Heywood, Whorton and Wolfe all agree that communication skills attained through experiential learning were the most important part of the STEM/MBA program. Much of that came from doing innovative problem solving in teams.

Says Heywood: “I think it’s great to do well in the classroom when you’re in college, but in the STEM program and all the MBA classes, they force you to work with people on projects from day one, whether you want to or not. That’s more real world, more applicable to the work force, as opposed to just sitting behind your computer getting straight A’s by yourself.

“You’re having to collaborate with people from different backgrounds. And you’re graded as a team. You’re not graded as me, Katie. You’re graded as Katie and whoever else is on your team.”

Working in teams taught those in the STEM/MBA program communication skills both for presenting before a group and for communicating with other team members. Assignments for those teams range from executing projects for companies to addressing various issues in Alabama — food scarcity, for example.

“As an incoming freshman, I was not the most outgoing person,” Heywood says. “I had ideas but never shared them. I was a follower, not a leader. Well, in the STEM program, you had to lead the team. That taught me public speaking skills that I never would have attained outside the program. Now I speak in front of hospital systems, physicians, you name it, and I don’t bat an eye. It does not bother me one bit. But if you had asked me to do that as a freshman, that would have been my worst nightmare.”

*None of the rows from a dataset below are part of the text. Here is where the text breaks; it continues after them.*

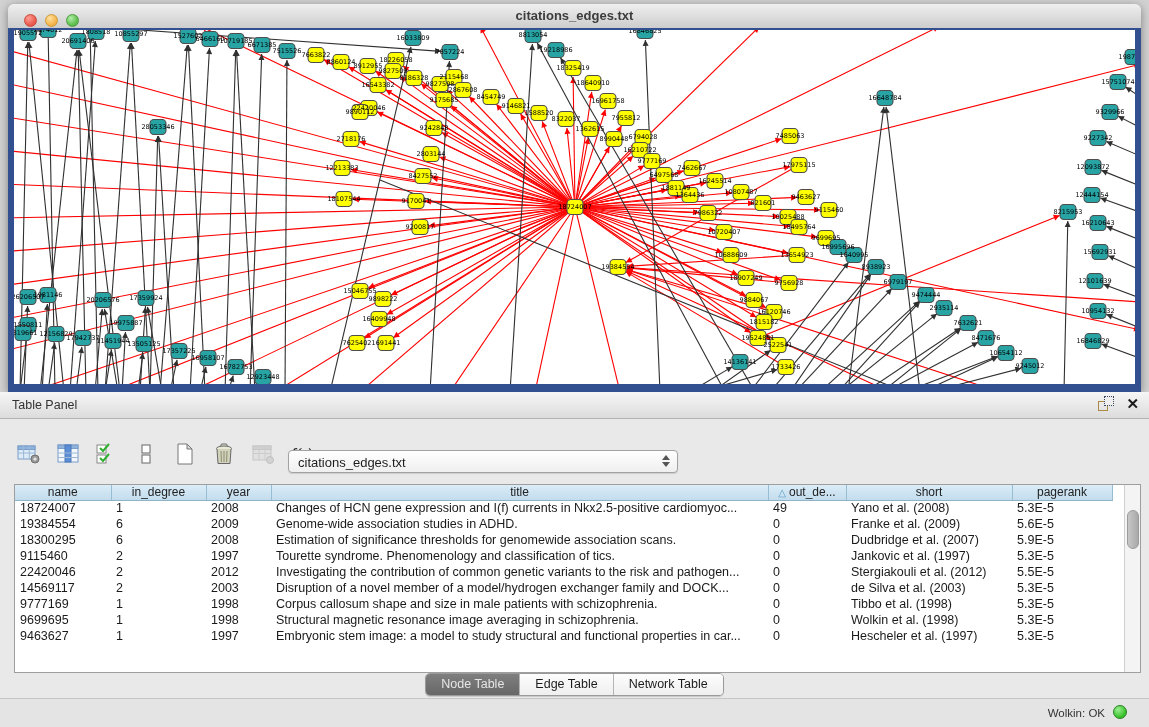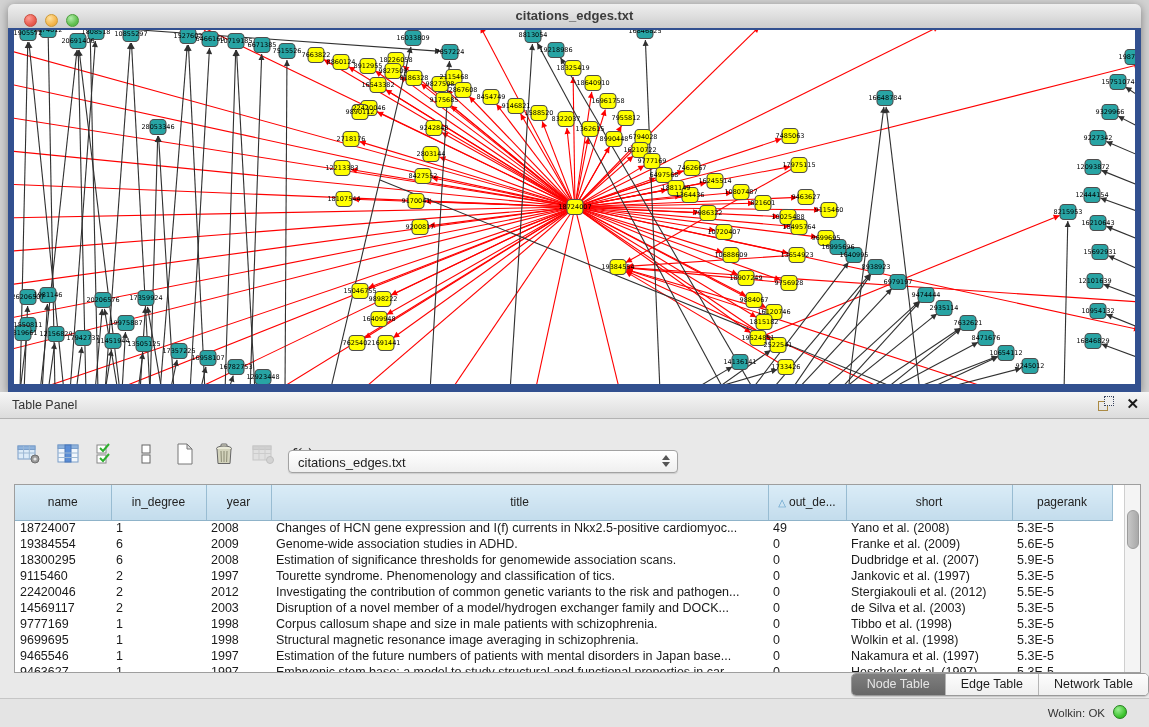"name" table.data th { height: 35px -> 15px }
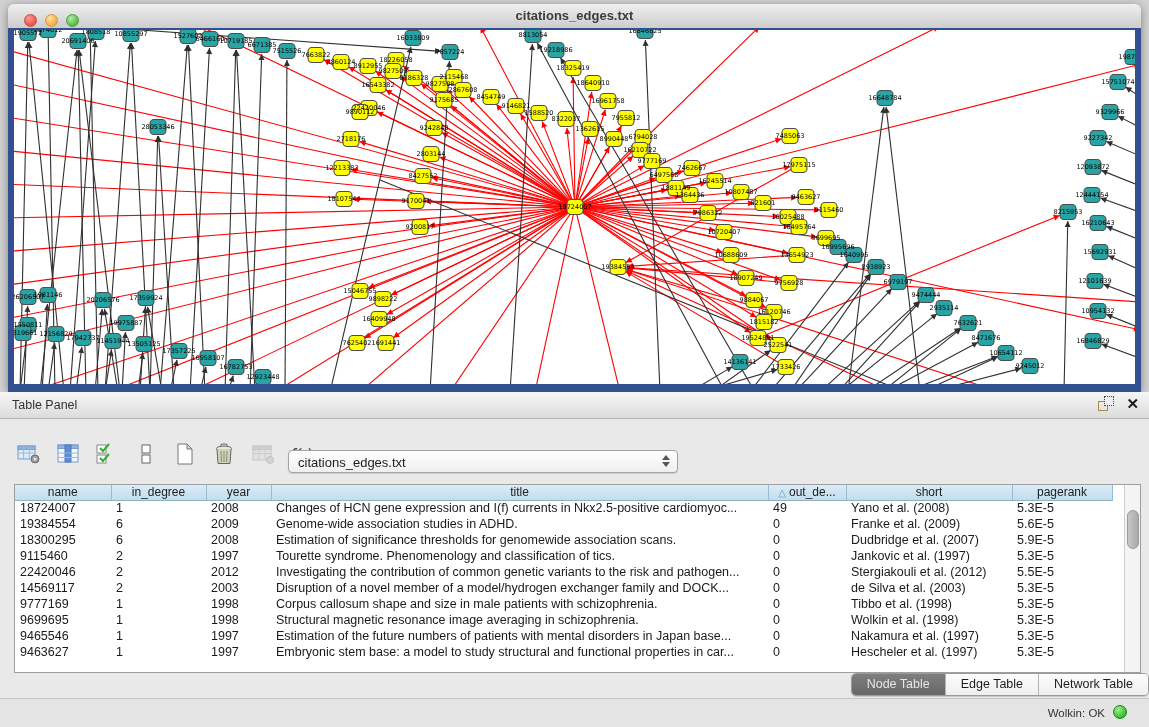"9465546" tr { html: <tr> <td>9465546</td> <td>1</td> <td>1997</td> <td>Estimation of the future numbers of patients with mental disorders in Japan base...</td> <td>0</td> <td>Nakamura et al. (1997)</td> <td>5.3E-5</td> </tr> -> none }
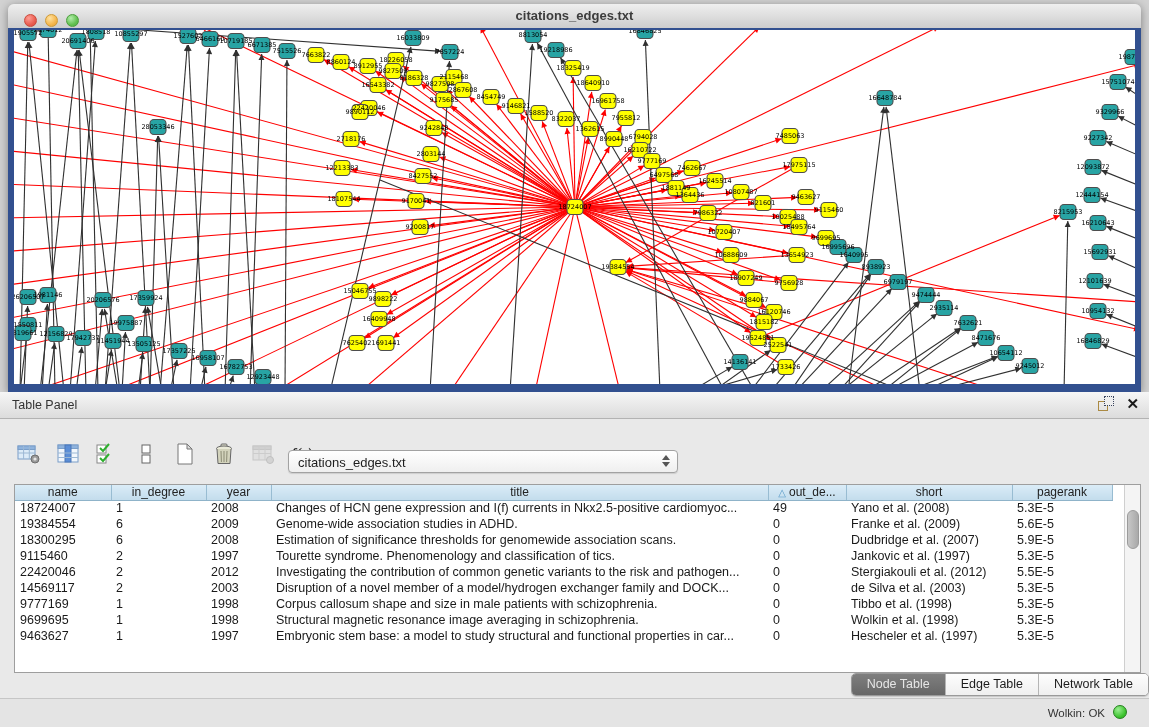"Embryonic stem base: a model" td { text: base -> image }
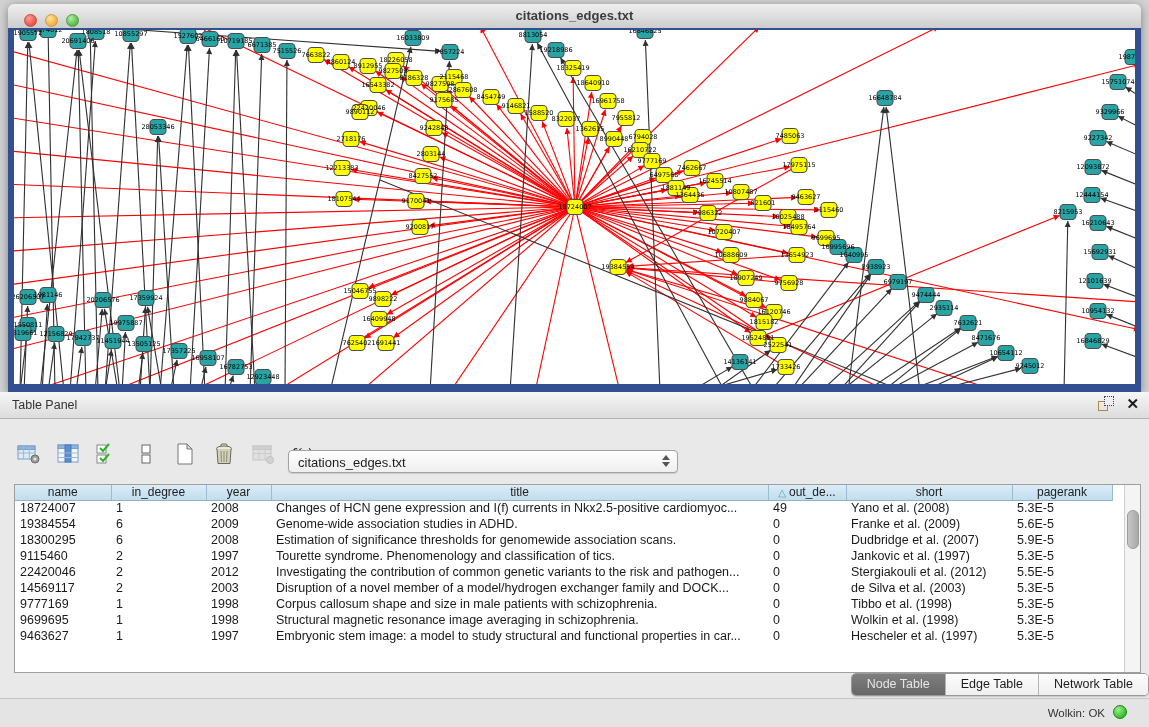"Node Table" .tabs-bar { justify-content: flex-end -> center }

The program also emphasized persuasion skills in dealing with others. “It taught you to realize that sometimes you put your pride aside and admit you’re not always right,” Heywood says. “Especially in the STEM program, you’re with a lot of very, very high-achieving, high-performing students who aren’t used to not being liked, not used to somebody else having an idea that might be better than theirs.

“It takes a bit of humility to be in class with a bunch of people who are so incredibly intelligent, some of the smartest, brightest people I’ve ever met in my entire life, and yet I’m sitting in their classroom with them, learning beside them, and there were times when they would say, ‘You know what, you’re right.’”

The first STEM Path to the MBA class started in 2011, with 46 students, and its various offerings have come to include team studies abroad in China, India, Europe and other locations. Three years ago, UA started a companion program — the CREATE Path to the MBA — and today the two programs have a combined 1,100 students. Both require a 28 ACT score or equivalent and a 3.5 high school GPA.

“The CREATE Path is for students who chose to go into journalism, advertising, dance or music, apparel/textile design, theater or disciplines we consider to be highly creative,” says Morgan, Phifer Fellow and professor of marketing in UA’s Culverhouse College of Commerce. “We mixed those students in with STEM students, and that’s been a real positive for both sides.”

Roughly 75 percent of students in the two programs are from out of state, and about half of those who finish the MBA portion of the program are female. Of those who start the program, roughly 30 percent complete the MBA portion.

Morgan travels the middle of the road when asked about differences between the STEM and CREATE students. “They’re all just so bright,” he says. “I’m not sure there is really much of a difference between them,” he says.

Charlie Ingram and Cary Norton are freelance contributors to Business Alabama. Both are based in Birmingham.